§ **Problem description**:
For the entries below, repeat exactly each line starting with the one that contains "total: 1786.97 -> 1946.99" and going on through the one that contains "subtotal: 145.85 -> 171.55", and no others.

-- -- --

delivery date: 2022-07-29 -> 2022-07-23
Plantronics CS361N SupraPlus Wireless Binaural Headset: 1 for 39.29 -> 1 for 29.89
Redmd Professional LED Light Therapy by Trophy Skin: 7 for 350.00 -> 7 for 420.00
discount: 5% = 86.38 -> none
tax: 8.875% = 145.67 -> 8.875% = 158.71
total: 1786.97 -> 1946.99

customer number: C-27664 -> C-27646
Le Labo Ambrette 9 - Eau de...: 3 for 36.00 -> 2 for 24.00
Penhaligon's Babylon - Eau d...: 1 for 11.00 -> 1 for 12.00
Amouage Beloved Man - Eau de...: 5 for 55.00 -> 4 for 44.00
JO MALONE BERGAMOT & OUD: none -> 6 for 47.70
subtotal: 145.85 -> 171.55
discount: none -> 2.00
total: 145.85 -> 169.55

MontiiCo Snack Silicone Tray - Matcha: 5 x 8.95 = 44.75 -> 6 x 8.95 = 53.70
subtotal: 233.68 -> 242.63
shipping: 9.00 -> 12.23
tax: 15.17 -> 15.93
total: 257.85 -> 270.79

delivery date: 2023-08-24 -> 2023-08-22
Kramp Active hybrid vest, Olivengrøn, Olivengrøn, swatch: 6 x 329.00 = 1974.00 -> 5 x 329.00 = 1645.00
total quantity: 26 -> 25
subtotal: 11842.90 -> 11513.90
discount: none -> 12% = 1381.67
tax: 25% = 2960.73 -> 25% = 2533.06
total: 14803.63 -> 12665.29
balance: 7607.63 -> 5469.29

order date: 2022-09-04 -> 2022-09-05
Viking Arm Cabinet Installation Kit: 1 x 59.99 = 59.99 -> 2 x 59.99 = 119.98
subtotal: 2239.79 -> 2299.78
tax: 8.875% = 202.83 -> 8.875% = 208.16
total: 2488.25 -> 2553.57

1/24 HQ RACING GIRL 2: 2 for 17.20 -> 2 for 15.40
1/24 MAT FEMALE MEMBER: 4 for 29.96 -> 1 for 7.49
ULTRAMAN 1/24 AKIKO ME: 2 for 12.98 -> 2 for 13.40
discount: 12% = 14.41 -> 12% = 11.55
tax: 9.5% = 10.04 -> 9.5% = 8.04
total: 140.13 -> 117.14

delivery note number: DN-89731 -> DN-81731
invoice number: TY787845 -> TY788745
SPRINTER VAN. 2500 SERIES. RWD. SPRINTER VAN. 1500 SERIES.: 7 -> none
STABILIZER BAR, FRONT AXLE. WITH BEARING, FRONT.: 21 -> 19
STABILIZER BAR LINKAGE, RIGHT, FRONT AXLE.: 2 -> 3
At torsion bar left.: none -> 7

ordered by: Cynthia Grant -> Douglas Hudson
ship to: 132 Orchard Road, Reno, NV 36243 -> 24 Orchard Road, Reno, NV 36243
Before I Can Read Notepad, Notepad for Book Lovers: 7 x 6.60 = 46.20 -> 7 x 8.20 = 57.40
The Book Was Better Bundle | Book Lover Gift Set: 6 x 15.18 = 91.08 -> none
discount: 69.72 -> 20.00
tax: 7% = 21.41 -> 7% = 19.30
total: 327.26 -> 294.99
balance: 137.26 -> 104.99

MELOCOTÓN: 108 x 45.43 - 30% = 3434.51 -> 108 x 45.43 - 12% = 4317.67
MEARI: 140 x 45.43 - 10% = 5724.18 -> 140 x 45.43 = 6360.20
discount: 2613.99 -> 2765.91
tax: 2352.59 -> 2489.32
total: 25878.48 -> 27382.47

-- -- --

§ **Output below**:
total: 1786.97 -> 1946.99

customer number: C-27664 -> C-27646
Le Labo Ambrette 9 - Eau de...: 3 for 36.00 -> 2 for 24.00
Penhaligon's Babylon - Eau d...: 1 for 11.00 -> 1 for 12.00
Amouage Beloved Man - Eau de...: 5 for 55.00 -> 4 for 44.00
JO MALONE BERGAMOT & OUD: none -> 6 for 47.70
subtotal: 145.85 -> 171.55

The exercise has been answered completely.